* **What you should do**:
Your answer should repeat the entries in full, exactly as given, with no pictures.

(Saved data entries)
□ □ □ □
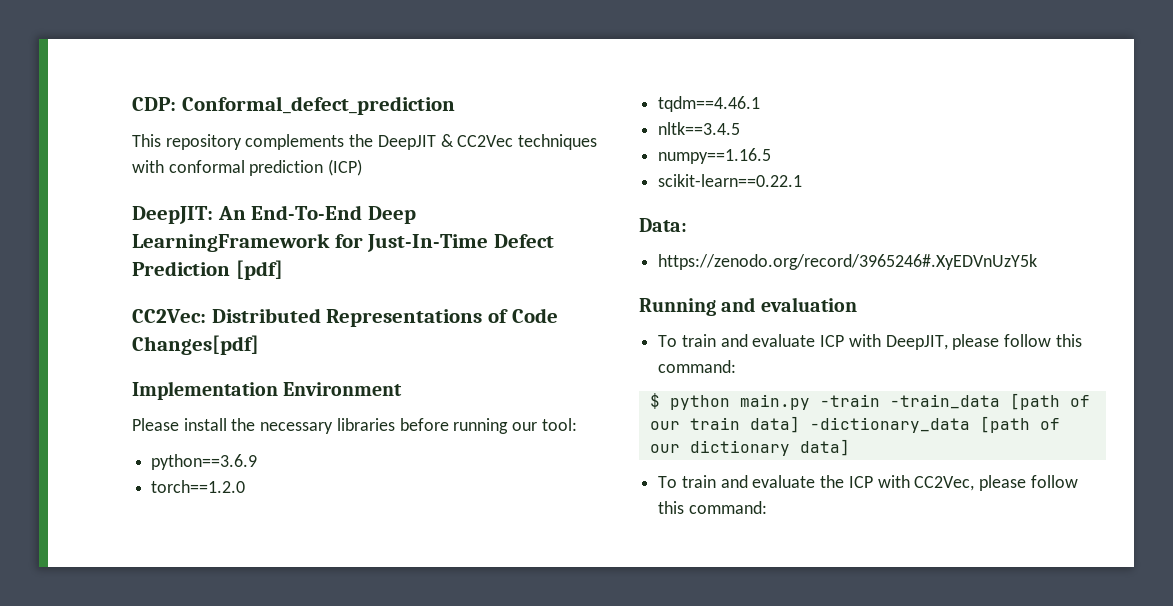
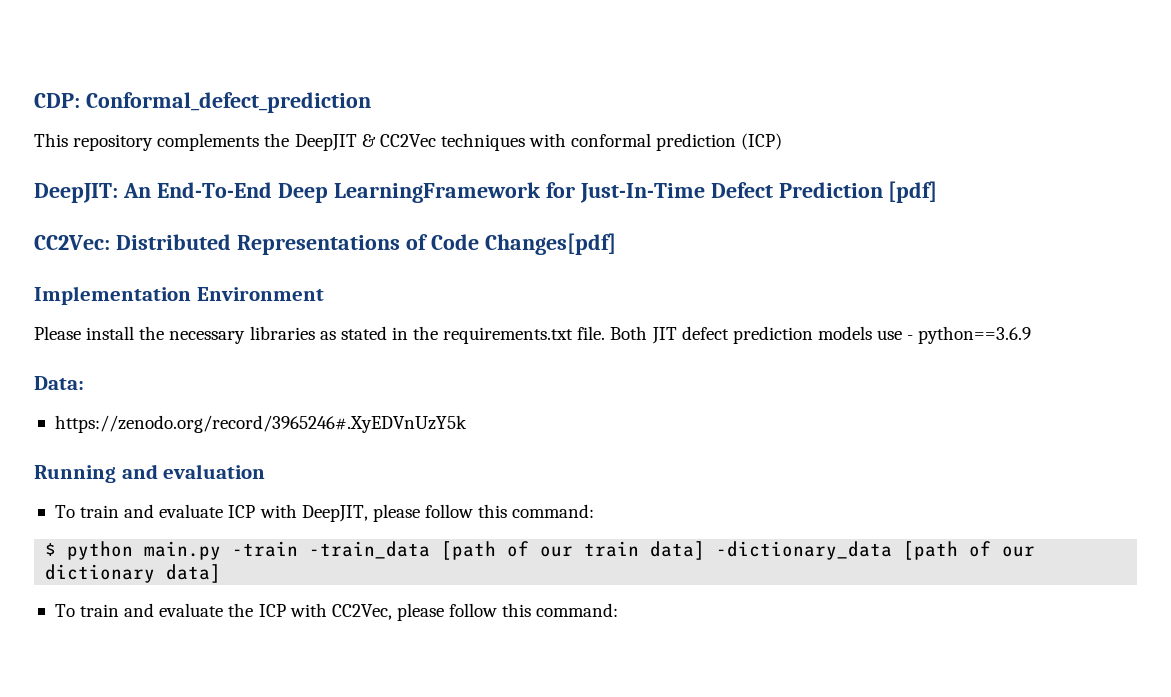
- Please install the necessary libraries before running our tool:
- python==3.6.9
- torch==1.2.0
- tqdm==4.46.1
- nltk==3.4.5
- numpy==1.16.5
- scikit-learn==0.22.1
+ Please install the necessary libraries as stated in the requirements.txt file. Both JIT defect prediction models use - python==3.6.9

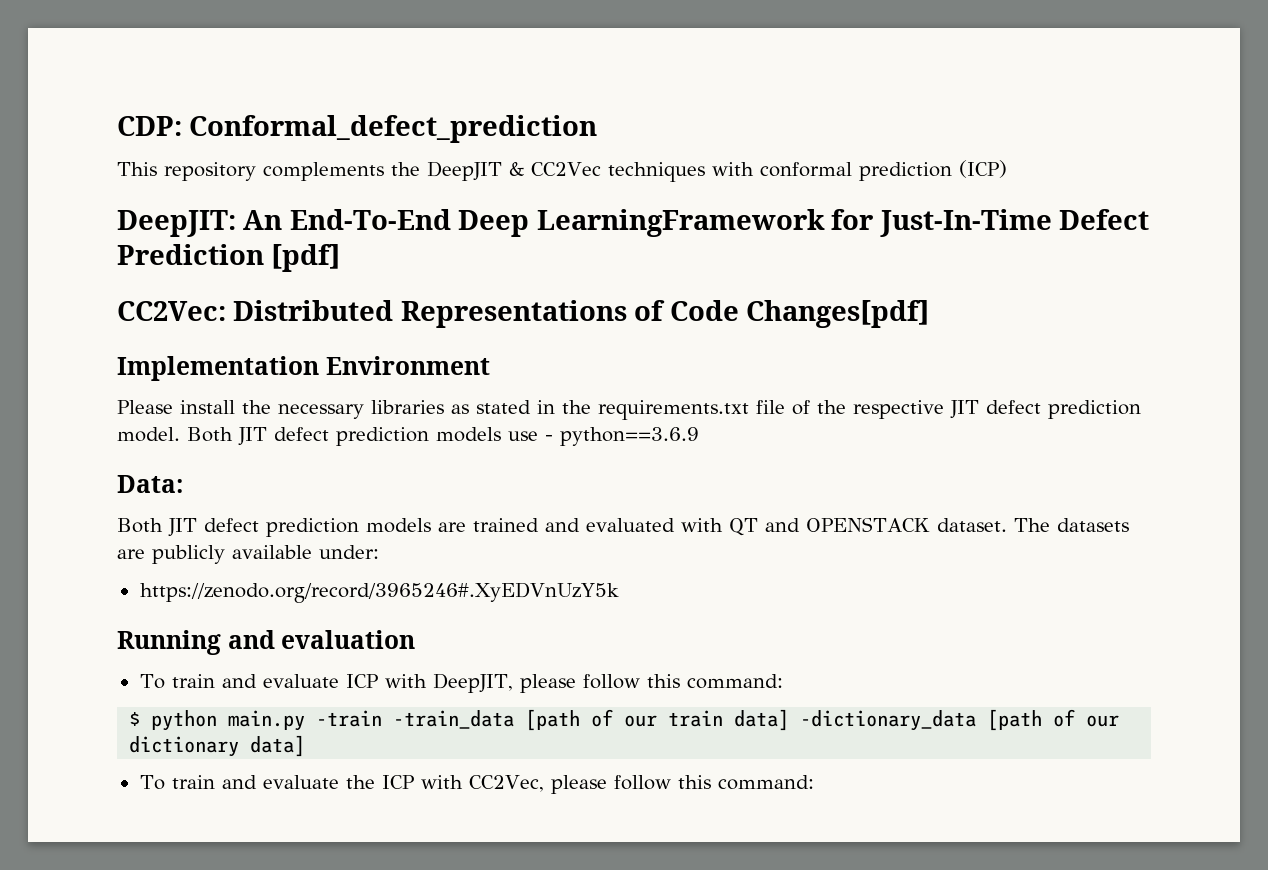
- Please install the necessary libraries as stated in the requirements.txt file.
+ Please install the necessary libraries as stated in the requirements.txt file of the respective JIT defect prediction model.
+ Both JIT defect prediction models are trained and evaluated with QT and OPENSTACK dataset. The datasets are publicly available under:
□ □ □ □
* **Solution to this exercise**:
- Please install the necessary libraries before running our tool:
- python==3.6.9
- torch==1.2.0
- tqdm==4.46.1
- nltk==3.4.5
- numpy==1.16.5
- scikit-learn==0.22.1
+ Please install the necessary libraries as stated in the requirements.txt file. Both JIT defect prediction models use - python==3.6.9

- Please install the necessary libraries as stated in the requirements.txt file.
+ Please install the necessary libraries as stated in the requirements.txt file of the respective JIT defect prediction model.
+ Both JIT defect prediction models are trained and evaluated with QT and OPENSTACK dataset. The datasets are publicly available under:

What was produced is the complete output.